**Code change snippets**
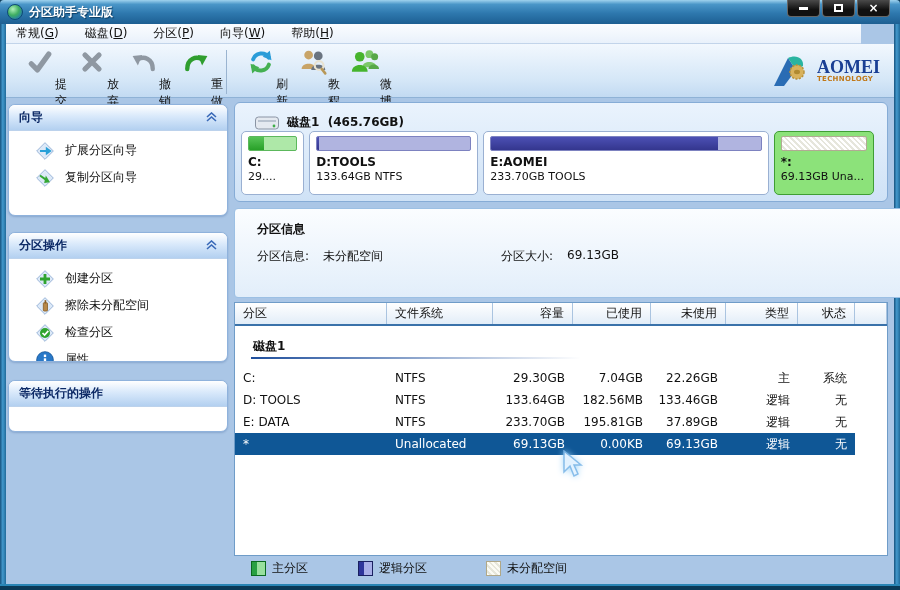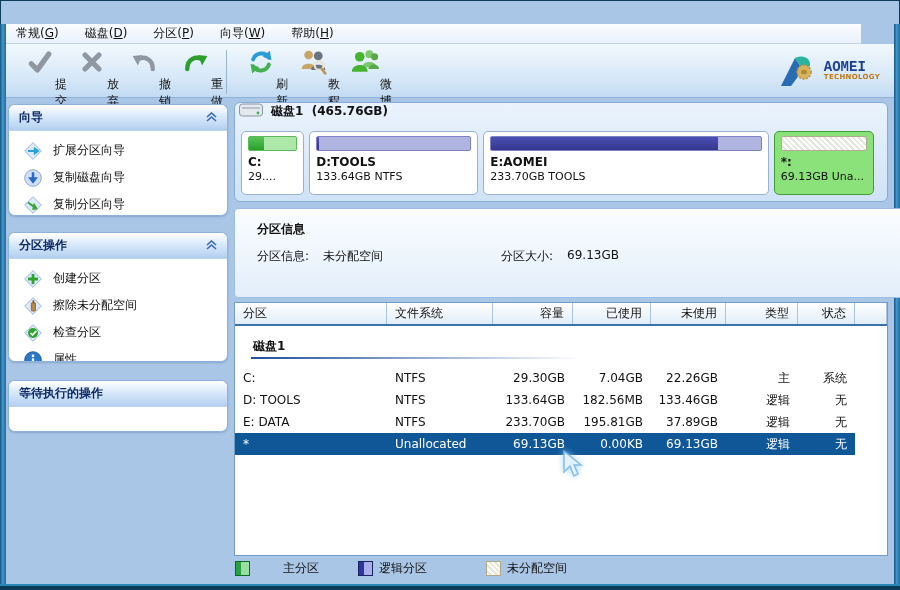"分区助手专业版" div.titlebar { html: none -> <div> <div></div> <div>分区助手专业版</div> <div> <div> <span></span> </div> <div> <span></span> </div> <div> <span>×</span> </div> </div> </div> }
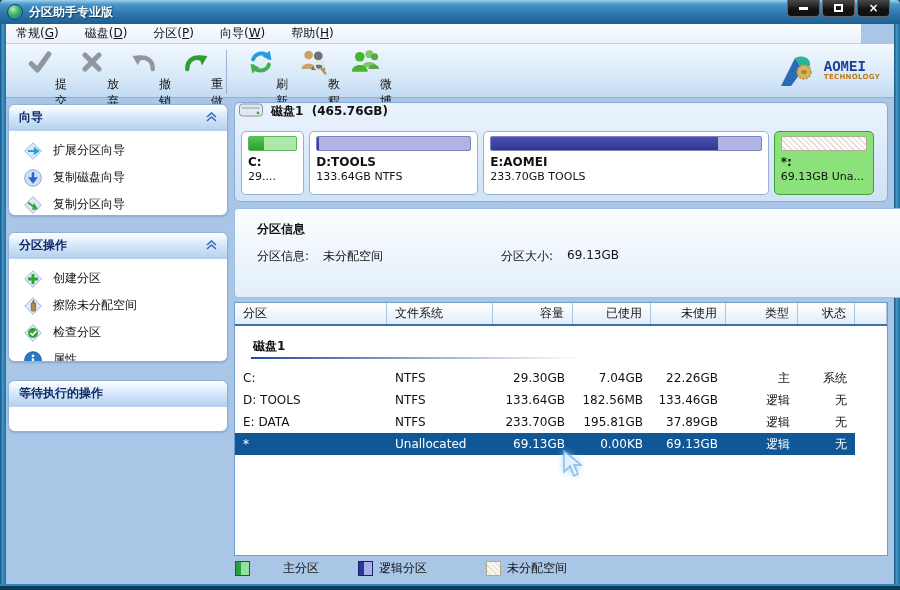"AOMEI" .brand-name { font-family: Liberation Mono, monospace -> Liberation Serif, serif; font-size: 14px -> 18px }
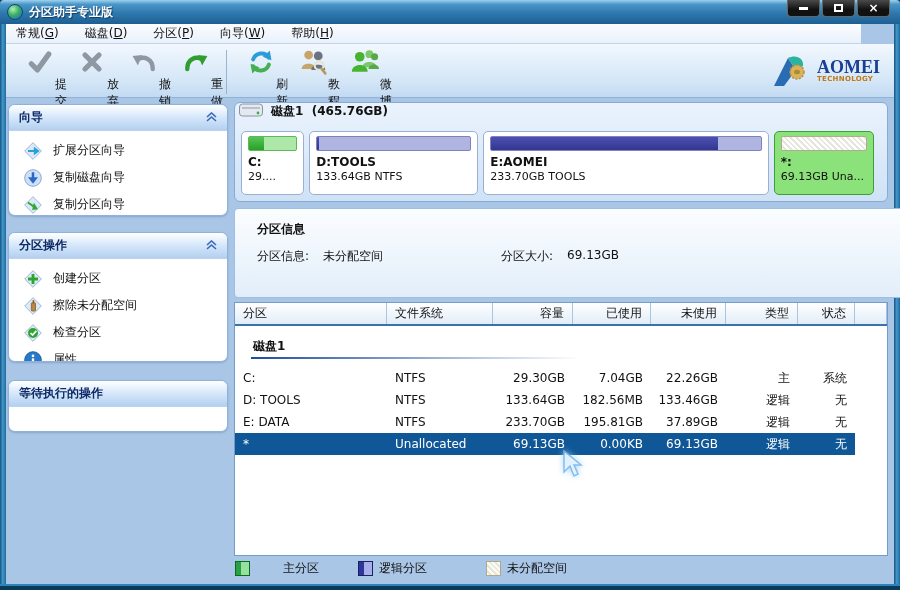"磁盘1 (465.76GB)" .disk-head { align-items: flex-start -> flex-end; padding-left: 4px -> 20px }
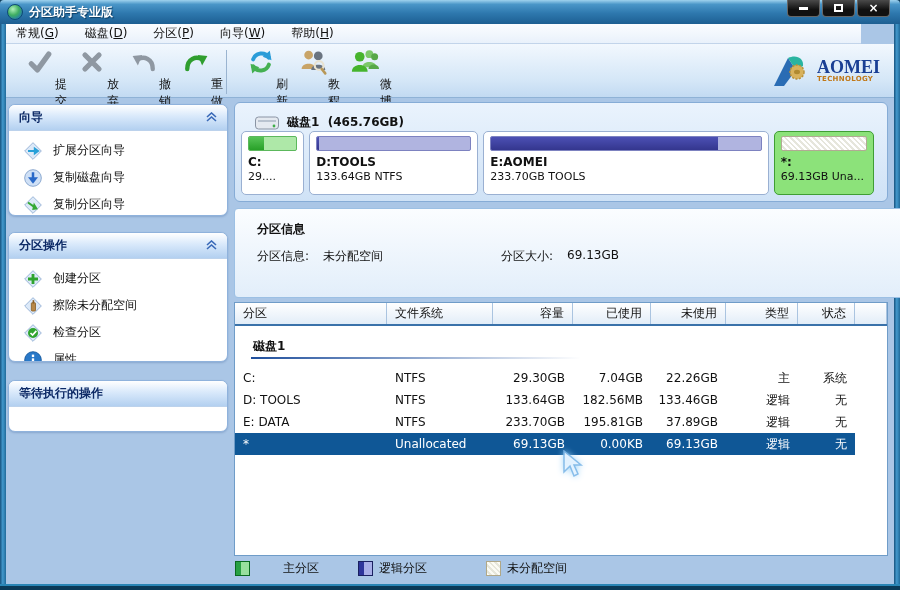"扩展分区向导" .side-item { padding-left: 14px -> 26px }
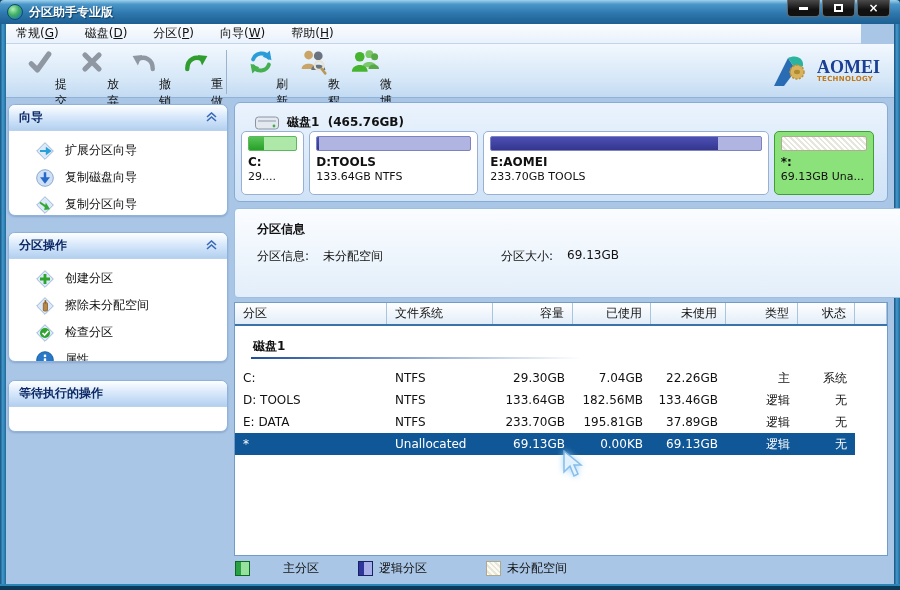"复制磁盘向导" div.side-item { html: <div> <svg> <circle></circle> <path></path> <polygon></polygon> </svg> <span>复制磁盘向导</span> </div> -> none }
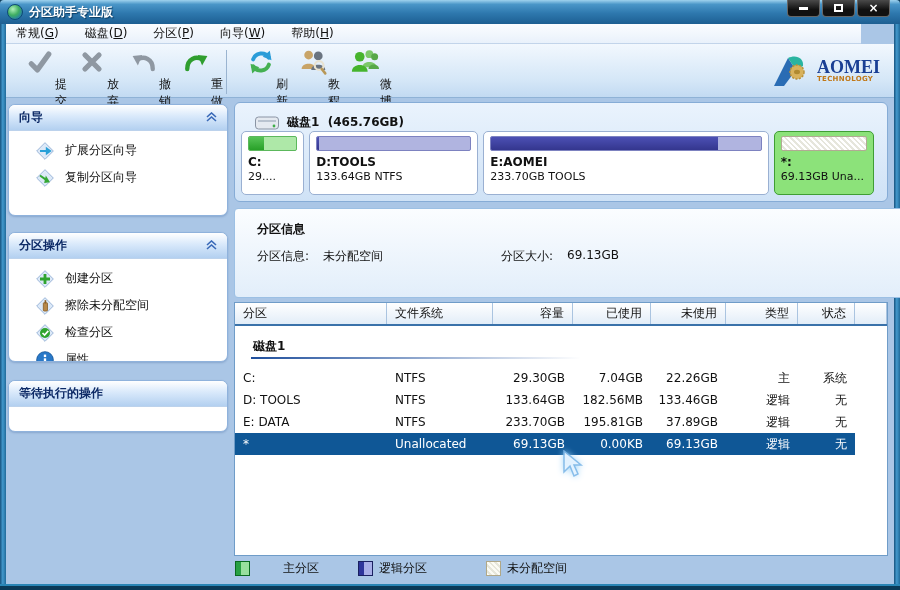"主分区" div.legend-item { gap: 27px -> none; left: 235px -> 251px }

**Your instructions**
Every word of the data should be reproduced exactly; please omit any pictures.

**Your solution**
"分区助手专业版" div.titlebar { html: none -> <div> <div></div> <div>分区助手专业版</div> <div> <div> <span></span> </div> <div> <span></span> </div> <div> <span>×</span> </div> </div> </div> }
"AOMEI" .brand-name { font-family: Liberation Mono, monospace -> Liberation Serif, serif; font-size: 14px -> 18px }
"磁盘1 (465.76GB)" .disk-head { align-items: flex-start -> flex-end; padding-left: 4px -> 20px }
"扩展分区向导" .side-item { padding-left: 14px -> 26px }
"复制磁盘向导" div.side-item { html: <div> <svg> <circle></circle> <path></path> <polygon></polygon> </svg> <span>复制磁盘向导</span> </div> -> none }
"主分区" div.legend-item { gap: 27px -> none; left: 235px -> 251px }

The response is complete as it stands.